Alberto Moreiras’ first book, Interpretación y Diferencia (1991), was a pioneering study of the raison d’etre of theoretical thinking, conceived as the border space between positive knowledge and poetry/art as a practice that both defies and marks the intelligibility limits of rational thought. Trained as a philosopher, Moreiras has carved himself a subfield within the efforts of theorists attempting to define the broader space of Latin American Cultural Studies. Moreiras’ work (which also includes Tercer Espacio: Literatura y Duelo en América Latina [1999]) is marked by two defining traits: first, a methodological preference for an expository style that investigates the connections between broad philosophical questions such as difference/identity, singularity/totality and the specifics of the concrete Latin American texts or materials at hand. Secondly, Moreiras oeuvre has been characterized thus far by a strong metacritical component whereby theoretical texts are continuously de/constructed in an investigation of both their epistemological status and their general political potential as interventions in a concrete field of forces. The Exhaustion of Difference is a summa of sorts of his efforts along these lines, efforts which Moreiras himself [End Page 301] describes as “My proposals for modes of destructive critique variously identified as critical regionalism, second-order Latin Americanism, savage atopics, subaltern negation, restitutional excess, or the accomplishing of a reflective space that would open Latin Americanist thought to nonknowledge and that would transform it into a nonholder of the nontruth of the (Latin American) real . . .” (25).

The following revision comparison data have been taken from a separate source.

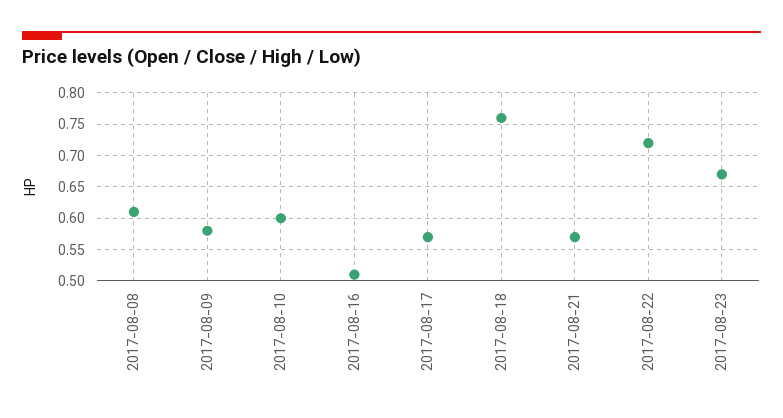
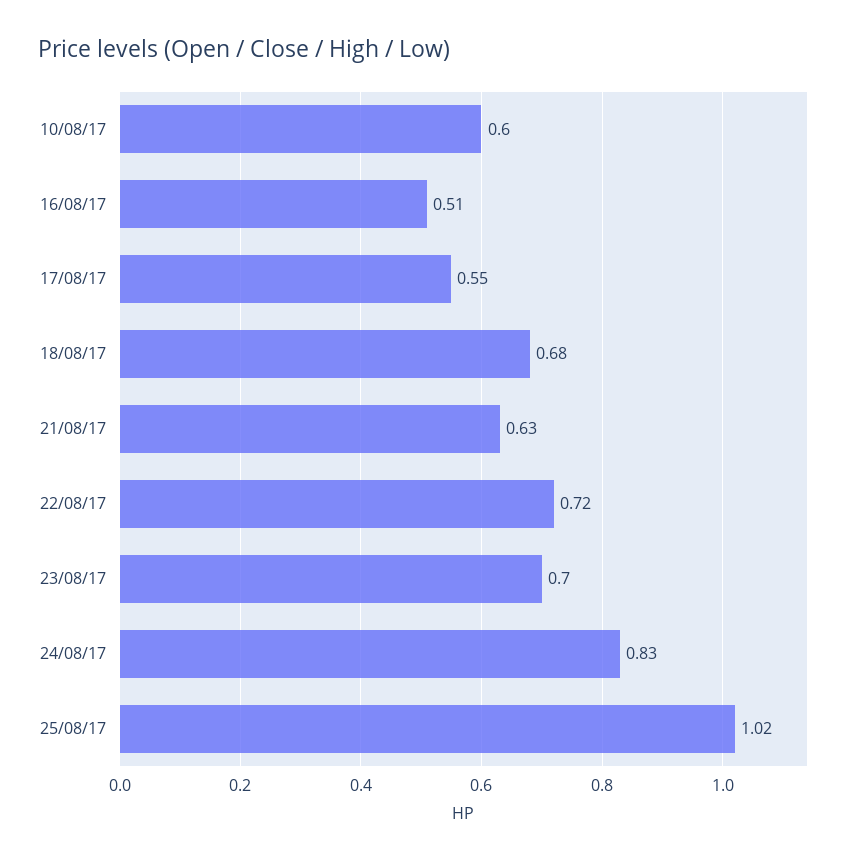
2017-08-08: 0.61 -> none
2017-08-09: 0.58 -> none
2017-08-17: 0.57 -> 0.55
2017-08-18: 0.76 -> 0.68
2017-08-21: 0.57 -> 0.63
2017-08-23: 0.67 -> 0.7
24/08/17: none -> 0.83
25/08/17: none -> 1.02

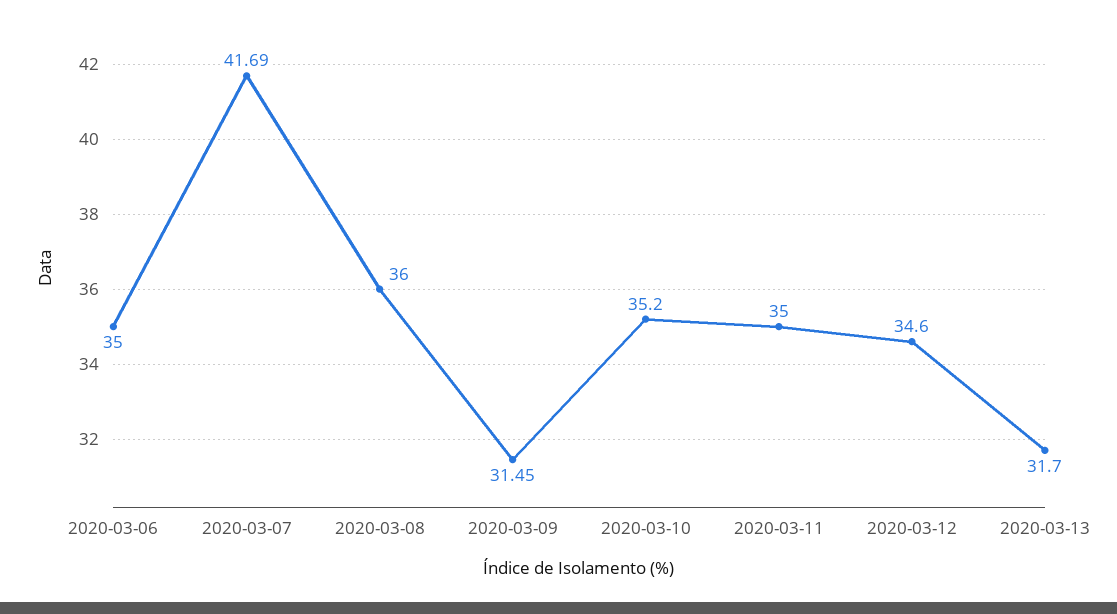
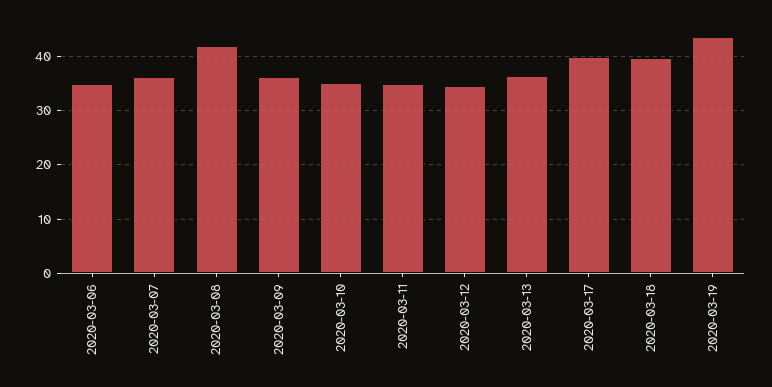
2020-03-07: 41.69 -> 36
2020-03-08: 36 -> 42
2020-03-09: 31.45 -> 36
2020-03-13: 31.7 -> 36
2020-03-17: none -> 40
2020-03-18: none -> 40
2020-03-19: none -> 44

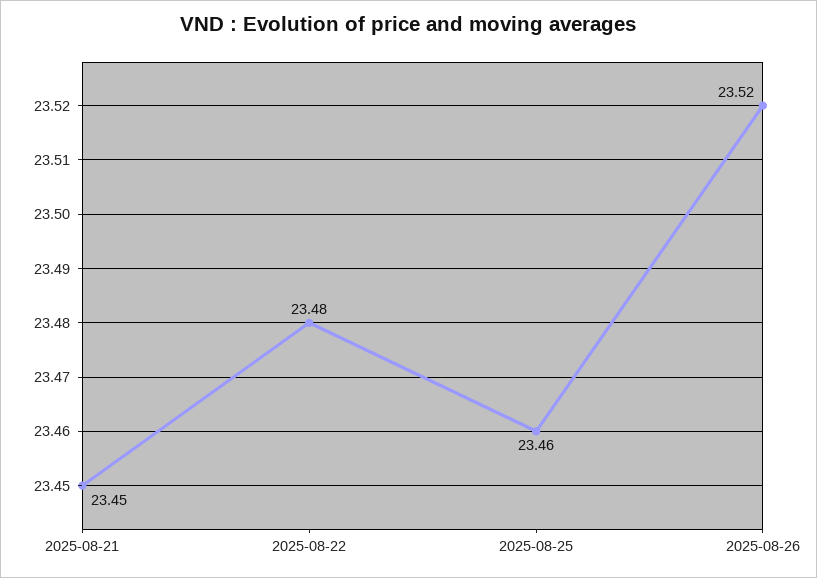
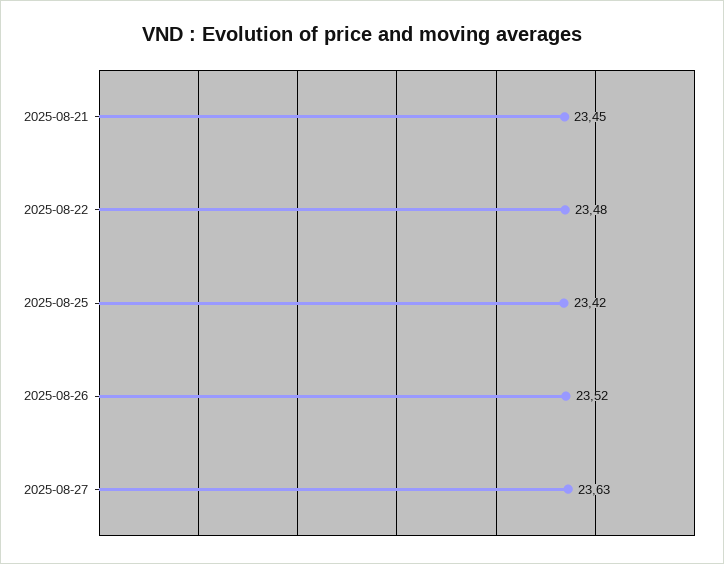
2025-08-25: 23.46 -> 23.42
2025-08-27: none -> 23.63

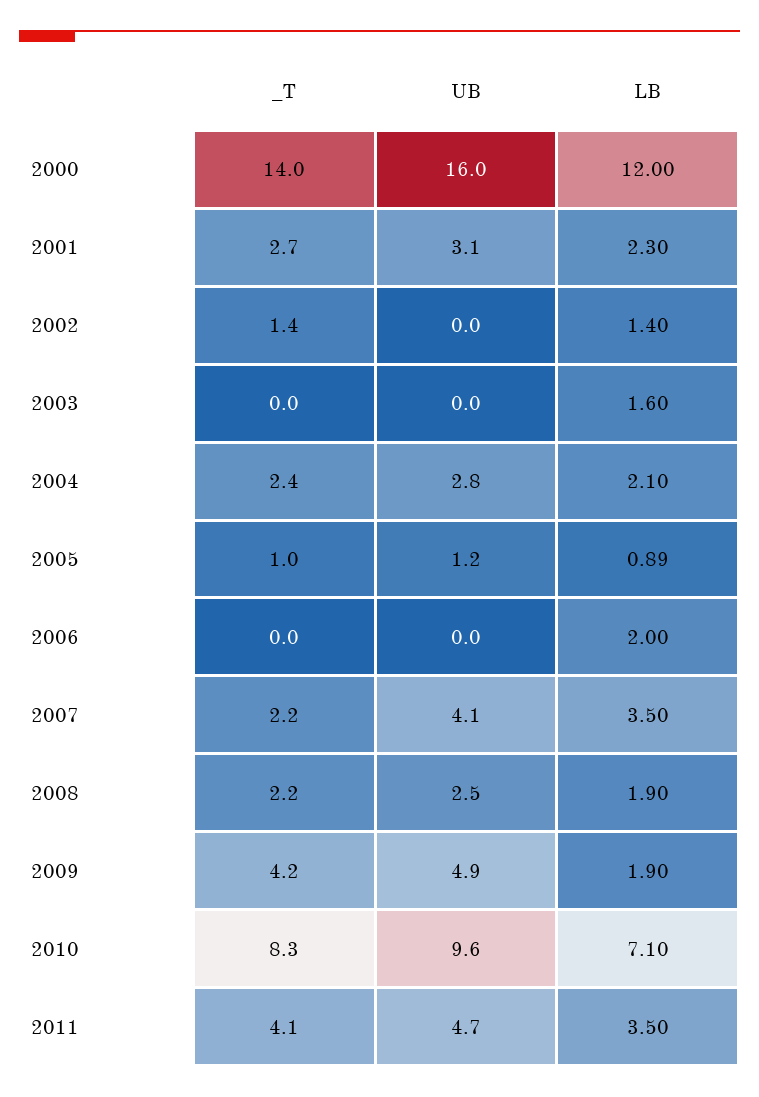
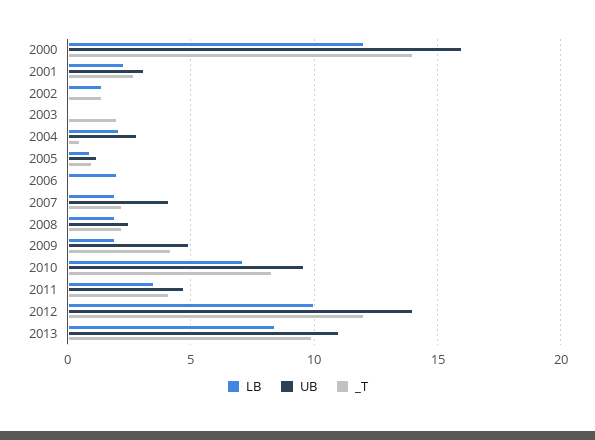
_T, 2003: 0 -> 2
LB, 2003: 1.6 -> 0
_T, 2004: 2.4 -> 0.5
LB, 2007: 3.5 -> 2
LB, 2012: none -> 10
UB, 2012: none -> 14
_T, 2012: none -> 12
LB, 2013: none -> 8.5
UB, 2013: none -> 11
_T, 2013: none -> 10

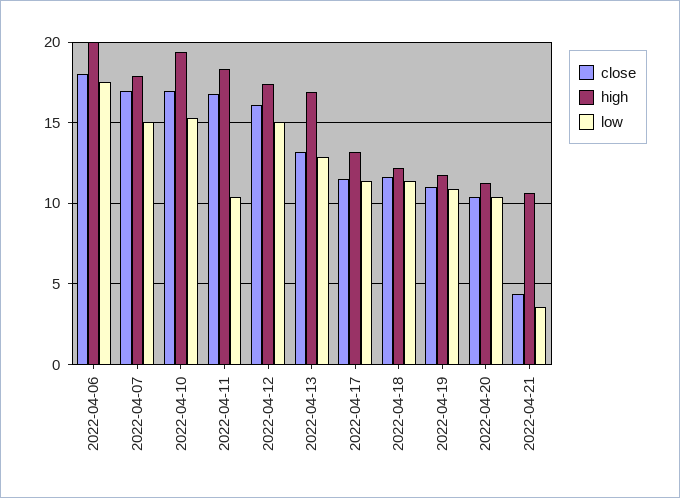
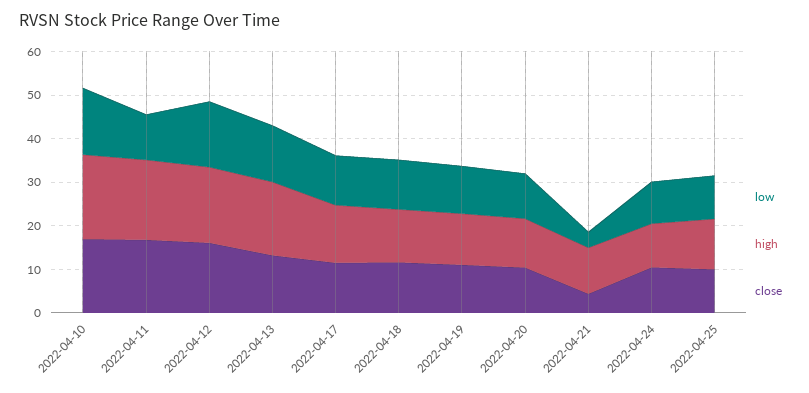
close, 2022-04-06: 18 -> none
high, 2022-04-06: 20 -> none
low, 2022-04-06: 17.5 -> none
close, 2022-04-07: 17 -> none
high, 2022-04-07: 18 -> none
low, 2022-04-07: 15 -> none
low, 2022-04-24: none -> 10
high, 2022-04-24: none -> 10
close, 2022-04-24: none -> 10
low, 2022-04-25: none -> 10
high, 2022-04-25: none -> 12
close, 2022-04-25: none -> 10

In chapter 3 (which, along with the fourth, constitutes the theoretical core of a book self-defined as attempting to answer the question “Can Latin Americanist reflection in the present offer itself as effective critical productivity?” [93]) Moreiras explores his hypothesis that Latin Americanism, conceived here as the embodiment of the “neoliterary” (i.e. cultural studies), “neoregional” and “neo Latin Americanist” is in the midst of a medium duree transition brought about by the global expansion of financial capital. In this “interregnum” Latin American Cultural Studies has emerged as a new institutional version of the old connection between power and knowledge that used to be called “literary” when literature (as knowledge of literature) was still deemed capable of nation-building abilities. Unable to ground such an epistemology in a cultural/political space different from that of the nation-state or that of its dialectic with the global (which are both seen here as machines for the totalizing assimilation of cultural difference and singularity), this “neoliterary” and “neoregional” form of university knowledge has to be fully dismantled if anything truly new, i.e. not complicit with the reproduction of state and financial power, is to emerge. That is the (it would seem) permanent task of Moreiras’ effort. Perhaps reflecting the state of the field, and despite his efforts in the last chapter on hybridity and double consciousness, he is much less clear about what the new gnosis would look like, how it would avoid the fatality of institutionalization and who would benefit from its production.

In chapter 4, Moreiras contends that at the heart of Latin Americanism there is a dissymmetrical gaze caught between “restitution and appropriation.” This structural dissociation is not simply the orientalizing burden of the Western construction of the Other, since it extends to the Other’s construction of itself, i.e. to the Latin American construction of itself here in the US and in Latin America. Appropriation is the process through which alterity enters and feeds the legitimizing discursive economy of Latin Americanism as a machine for the representation of alterity. Restitution would be its logical counterpart: the process through which alterity manifests as an “irruption” or “an event” or “a radical opening” (139) within the representational thought which, unable to restitute alterity as direct presence, can at least point to the traces of its absence. Under this structural determination, the true progressive critical work Latin Americanism can perform, according to Moreiras, is (limited) to “step[ping] out of itself in order to arrest itself” (136) as a representational machine: “The point is not that...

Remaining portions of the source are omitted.